Nezavisimaia Gazeta, 23 August 2020.html

 

On Thursday, 20 August, Patriarch Kirill surprised the public not a little with the tone of his dialogue with the state. He was participating on Solovki in a conference on the development of the archipelago and in a rather irritated manner made clear that it is necessary to consult with the RPTs [Russian Orthodox Church] more. "The church cannot play . . . a secondary role," he declared. "The church's opinion should be taken into consideration, in the first place, in everything that is done." The patriarch warned that if the opinion of church personnel "is ignored, then that will mean that we will enter into conflict." The next day he returned to the topic of the church's self-determination. The patriarch seemed to be addressing the monks, but the publication of the speech on the RPTs website seems to suggest a wider circle for the audience of the speech. "We should be able to resist. We should not be followers; we should be leaders," the patriarch said.

 

Many heard in these words more than dissatisfaction regarding one specific occasion. They recalled the outcry over the closing of churches because of the pandemic and because of the decoration of the main church of the armed forces in Kubinka, which is dubious from the point of view of Orthodox tradition, and of all those cases where the patriarch yielded to the demands of the leadership of the country and of individual regions. Something was going wrong in the symphony of church and state, observers decided.

 

Something similarly dissonant resounded in the symphony of the "Orthodox atheist" Lukashenko with Belorussian Christians.  It came between the old-new president and politically active clerics at a Friday rally in Grodno. "My dear clergy, settle down and mind your own business," Lukashenko advised. "Churches and temples are not for politics. Don't follow the renegades. You will be ashamed and embarrassed for the kind of position you, some of you, are taking now." "And the state will not view this with indifference," the head Batka ["Daddy": popular name for Lukashenko—tr.]  warned the priests [batiushki]."

 

On the same day the Belorussian exarchate of the RPTs issued a special statement: "We again remind the clergymen of the promise they gave before God not to participate in the political life of society, so as not to be a temptation and cause of division of the people." This was occasioned by speeches of Archbishop of Grodno Artemy, who earlier had predicted the end "of satanic neo-bolshevism in Belarus." Artemy posted this statement on the diocesan website and, alongside and bolder, his sermon where he says that "the blood of the victims and people severely injured these days is on the conscience of those who deliberately themselves slew, or forced others to slay, the truth."

 

The leader of Belorussian Catholics, Tadeusz Kondrusiewicz, also displayed action.
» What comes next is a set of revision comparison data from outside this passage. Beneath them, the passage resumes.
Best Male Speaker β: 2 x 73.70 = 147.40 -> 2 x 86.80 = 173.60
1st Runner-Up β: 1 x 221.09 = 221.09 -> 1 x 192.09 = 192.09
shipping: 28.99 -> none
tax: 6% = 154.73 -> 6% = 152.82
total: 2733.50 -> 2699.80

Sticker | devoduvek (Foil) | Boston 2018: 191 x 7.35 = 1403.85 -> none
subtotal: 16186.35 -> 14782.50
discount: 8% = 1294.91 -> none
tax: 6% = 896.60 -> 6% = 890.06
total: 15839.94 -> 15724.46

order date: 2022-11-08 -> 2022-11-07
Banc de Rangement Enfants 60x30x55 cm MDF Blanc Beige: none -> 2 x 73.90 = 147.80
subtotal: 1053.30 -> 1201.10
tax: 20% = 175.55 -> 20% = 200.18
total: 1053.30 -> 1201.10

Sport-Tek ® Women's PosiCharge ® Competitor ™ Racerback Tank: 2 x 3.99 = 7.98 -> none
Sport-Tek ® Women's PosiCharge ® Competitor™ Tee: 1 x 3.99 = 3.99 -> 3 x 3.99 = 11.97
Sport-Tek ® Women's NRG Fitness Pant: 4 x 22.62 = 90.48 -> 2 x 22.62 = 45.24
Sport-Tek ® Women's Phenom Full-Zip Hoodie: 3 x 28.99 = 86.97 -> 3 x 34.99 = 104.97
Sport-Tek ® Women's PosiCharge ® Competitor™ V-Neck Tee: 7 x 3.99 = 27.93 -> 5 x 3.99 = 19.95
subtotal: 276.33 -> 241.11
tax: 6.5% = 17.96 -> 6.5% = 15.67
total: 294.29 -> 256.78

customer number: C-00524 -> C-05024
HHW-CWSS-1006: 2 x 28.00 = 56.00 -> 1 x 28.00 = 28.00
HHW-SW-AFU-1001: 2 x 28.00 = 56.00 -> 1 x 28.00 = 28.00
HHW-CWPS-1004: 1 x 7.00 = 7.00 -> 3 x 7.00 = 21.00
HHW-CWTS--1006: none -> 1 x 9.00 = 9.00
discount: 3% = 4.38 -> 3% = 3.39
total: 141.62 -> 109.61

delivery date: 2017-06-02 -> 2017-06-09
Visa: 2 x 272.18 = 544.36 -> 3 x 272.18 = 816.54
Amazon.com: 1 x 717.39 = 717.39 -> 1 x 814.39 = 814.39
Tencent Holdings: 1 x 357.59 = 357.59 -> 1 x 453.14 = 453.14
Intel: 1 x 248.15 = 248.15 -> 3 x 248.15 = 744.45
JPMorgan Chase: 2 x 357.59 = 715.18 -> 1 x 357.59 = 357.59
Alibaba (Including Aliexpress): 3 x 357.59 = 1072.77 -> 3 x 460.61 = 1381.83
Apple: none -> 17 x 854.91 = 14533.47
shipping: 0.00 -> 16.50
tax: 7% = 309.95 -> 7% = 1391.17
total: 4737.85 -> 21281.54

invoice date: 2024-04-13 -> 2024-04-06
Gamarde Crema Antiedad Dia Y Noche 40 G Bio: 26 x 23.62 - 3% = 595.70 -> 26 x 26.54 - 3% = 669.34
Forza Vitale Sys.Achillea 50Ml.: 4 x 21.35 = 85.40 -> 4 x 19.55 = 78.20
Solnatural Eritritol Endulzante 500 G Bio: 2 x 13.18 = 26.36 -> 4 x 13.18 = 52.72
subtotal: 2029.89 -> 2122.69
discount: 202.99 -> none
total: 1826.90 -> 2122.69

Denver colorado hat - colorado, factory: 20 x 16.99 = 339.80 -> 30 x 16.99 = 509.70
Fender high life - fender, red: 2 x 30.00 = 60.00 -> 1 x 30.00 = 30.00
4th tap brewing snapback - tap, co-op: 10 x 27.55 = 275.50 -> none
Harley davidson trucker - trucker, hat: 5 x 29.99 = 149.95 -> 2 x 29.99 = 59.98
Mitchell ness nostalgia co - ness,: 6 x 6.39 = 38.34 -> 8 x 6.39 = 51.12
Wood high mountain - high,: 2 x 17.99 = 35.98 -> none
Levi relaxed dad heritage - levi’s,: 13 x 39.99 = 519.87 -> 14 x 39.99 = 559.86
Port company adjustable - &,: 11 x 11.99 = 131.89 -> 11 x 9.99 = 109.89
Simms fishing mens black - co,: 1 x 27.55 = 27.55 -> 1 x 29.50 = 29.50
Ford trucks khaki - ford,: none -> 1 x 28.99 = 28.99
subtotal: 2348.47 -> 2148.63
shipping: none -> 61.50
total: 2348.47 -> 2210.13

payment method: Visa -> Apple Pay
On Friday he was received by the head of the Belorussian MVD, Yury Karaev. Over the course of a week, Kondrusiewicz's representatives were not permitted into the SIZO to visit the victims of harsh arrests. As the website of the Catholic metropolia reported, Kondrusiewicz expressed concern for the harsh arrests by law enforcement agencies. "The second largest confession in Belarus cannot remain on the sidelines of what civil society of the country is experiencing at the present time," the notice on the church website states. Karaev agreed to create a joint commission for investigating the abuses by the police.

 

On Friday the news spread widely: the president of Turkey, following Hagia Sophia, intends to turn the monastery of Chora, which had the status of a museum, into a mosque. Representatives of the RPTs reacted instantly: the unique Byzantine mosaics will be inaccessible for tourists, as is evident from the example of Hagia Sophia. Returning to the topic of Solovki and Patriarch Kirill's remarks, delivered at the same conference, that tourism to the archipelago should be limited for the sake of the monks' peace, I would like to remind the leadership of the RPTs of the gospel parable about the beam in one's eye. In both Constantinople and Solovki these beams are just as thick. (tr. by PDS, posted 24 August 2020)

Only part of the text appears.